I am trying to translate text from 1 semantic to another semantic language. I am using transformers version 4.19.2 and datasets version 2.2.1

The dataset(s) are .csv files with two columns: “ src_db_sql ” and “ tgt_db_sql ”. The following is the code that led to the error - if anyone can help identify my error, please let me know :grinning:

import pandas as pd
import numpy as np
from sklearn.model_selection import train_test_split
import datasets
from datasets import Dataset
from transformers import AutoTokenizer
from transformers import AutoModelForSeq2SeqLM, Seq2SeqTrainingArguments, Seq2SeqTrainer
from transformers import DataCollatorForSeq2Seq
from datasets import load_metric

data_path = "./../../datasets/dir_parse_data.xlsx"
conversion_df = pd.read_excel(data_path, sheet_name='Sheet1', dtype=str)
conversion_df.astype(str)
conversion_df.rename(columns={'Semantic1':'semantic1','Semantic2 Syntax':'semantic2'}, inplace=True)
conversion_df[['semantic1', 'semantic2']] = conversion_df[['semantic1', 'semantic2']].astype(str)

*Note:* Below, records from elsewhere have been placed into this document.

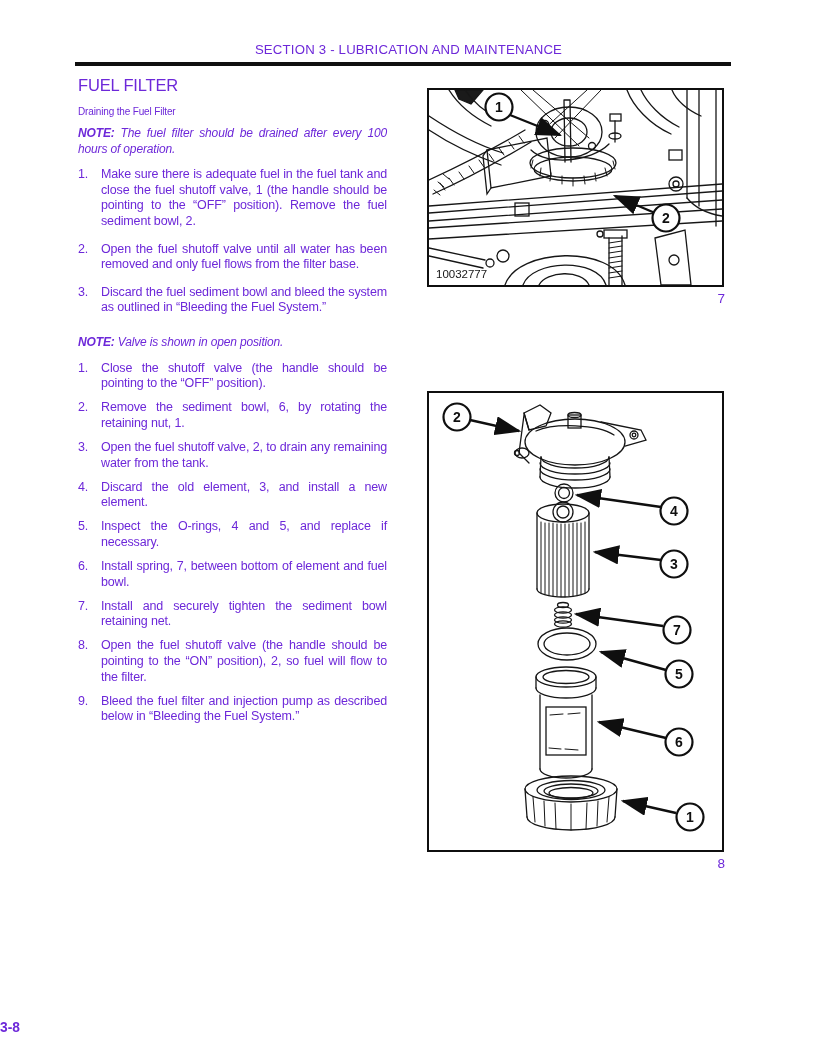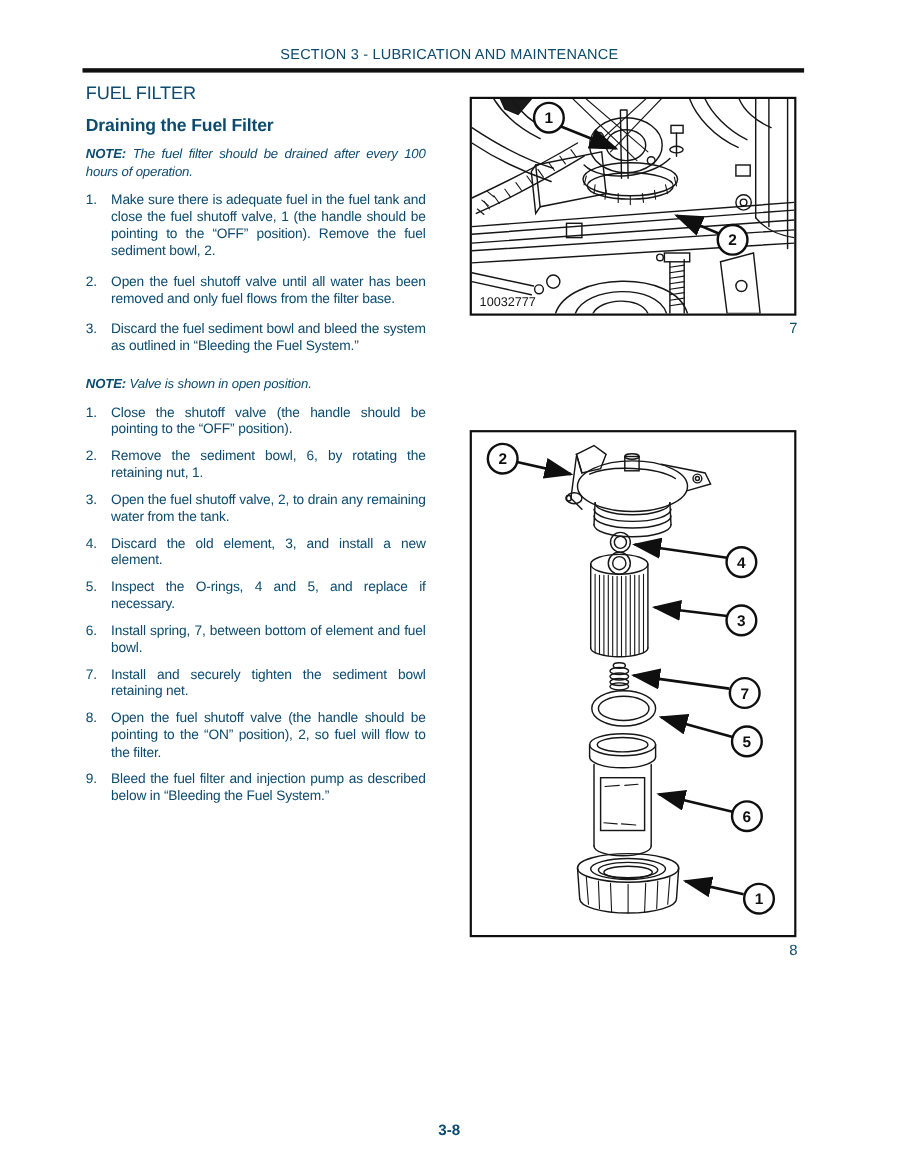--- a/index.html
+++ b/index.html
@@ -1,32 +1,32 @@
 <!DOCTYPE html>
 <html><head>
 <meta charset="utf-8">
 <style>
   html,body { margin:0; padding:0; background:#fff; }
   .page {
     position:relative; width:817px; height:1063px; background:#ffffff;
-    font-family:"Liberation Sans","DejaVu Sans",sans-serif; color:#0c4a6e;
+    font-family:"Liberation Sans","DejaVu Sans",sans-serif; color:#6d28d9;
     overflow:hidden;
   }
   
   .header-title {
     position:absolute; top:42px; left:0; width:100%;
     text-align:center; font-size:13.2px; letter-spacing:0.2px;
   }
   .header-rule {
     position:absolute; top:62px; left:75px; width:656px; height:3.5px; background:#0f0f0f;
   }
   
   .left-col { position:absolute; left:78px; top:76px; width:309px; letter-spacing:-0.15px; }
   .section-title { font-size:16.5px; font-weight:normal; margin:0 0 11px 0; }
-  .sub-heading   { font-size:16px; font-weight:bold; margin:0 0 9px 0; }
+  .sub-heading   { font-size:10px; font-weight:normal; margin:0 0 9px 0; }
   .note { font-style:italic; font-size:12px; line-height:15.6px; text-align:justify; margin:0 0 10px 0; }
   .note .note-label { font-weight:bold; }
   .step { display:flex; font-size:12.5px; line-height:15.6px; margin:0 0 12px 0; }
   .step .num  { flex:none; width:23px; }
   .step .txt  { flex:1; text-align:justify; }
   .steps-changing .step { margin-bottom:8.5px; }
   .mb-lg  { margin-bottom:19px !important; }
   .mb-med { margin-bottom:16px !important; }
   .mb-sm  { margin-bottom:8px !important; }
   
@@ -50,21 +50,21 @@
     font-family:"Liberation Sans","DejaVu Sans",sans-serif;
     font-size:14px; font-weight:bold; fill:#0f0f0f; text-anchor:middle;
   }
   svg .photo-id {
     font-family:"Liberation Sans","DejaVu Sans",sans-serif;
     font-size:11.5px; fill:#161616;
   }
   
   .footer-page {
     position:absolute; top:1020px; left:0; width:100%;
-    text-align:center; font-size:13.8px; font-weight:bold;
+    text-align:left; font-size:13.8px; font-weight:bold;
   }
 </style>
 </head>
 <body>
 
 <div class="page">
 
   <div class="header-title">SECTION 3 - LUBRICATION AND MAINTENANCE</div>
   <div class="header-rule"></div>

train_df, test_df = train_test_split(conversion_df, test_size=0.2)

train_df.head()

train_dataset = Dataset.from_dict(train_df)
test_dataset = Dataset.from_dict(test_df)
conversion_dataset_dict = datasets.DatasetDict({"train":train_dataset,"test":test_dataset})

tokenizer = AutoTokenizer.from_pretrained("t5-base")
source_sql_key = "semantic1"
target_sql_key = "semantic2"
prefix = "translate semantic1 to semantic2: "


def preprocess_function(conv_dataset):
    inputs = [prefix + conv_data for conv_data in conv_dataset[source_sql_key]]
    targets = [conv_data for conv_data in conv_dataset[target_sql_key]]
    model_inputs = tokenizer(inputs, max_length=500, truncation=True, padding=True)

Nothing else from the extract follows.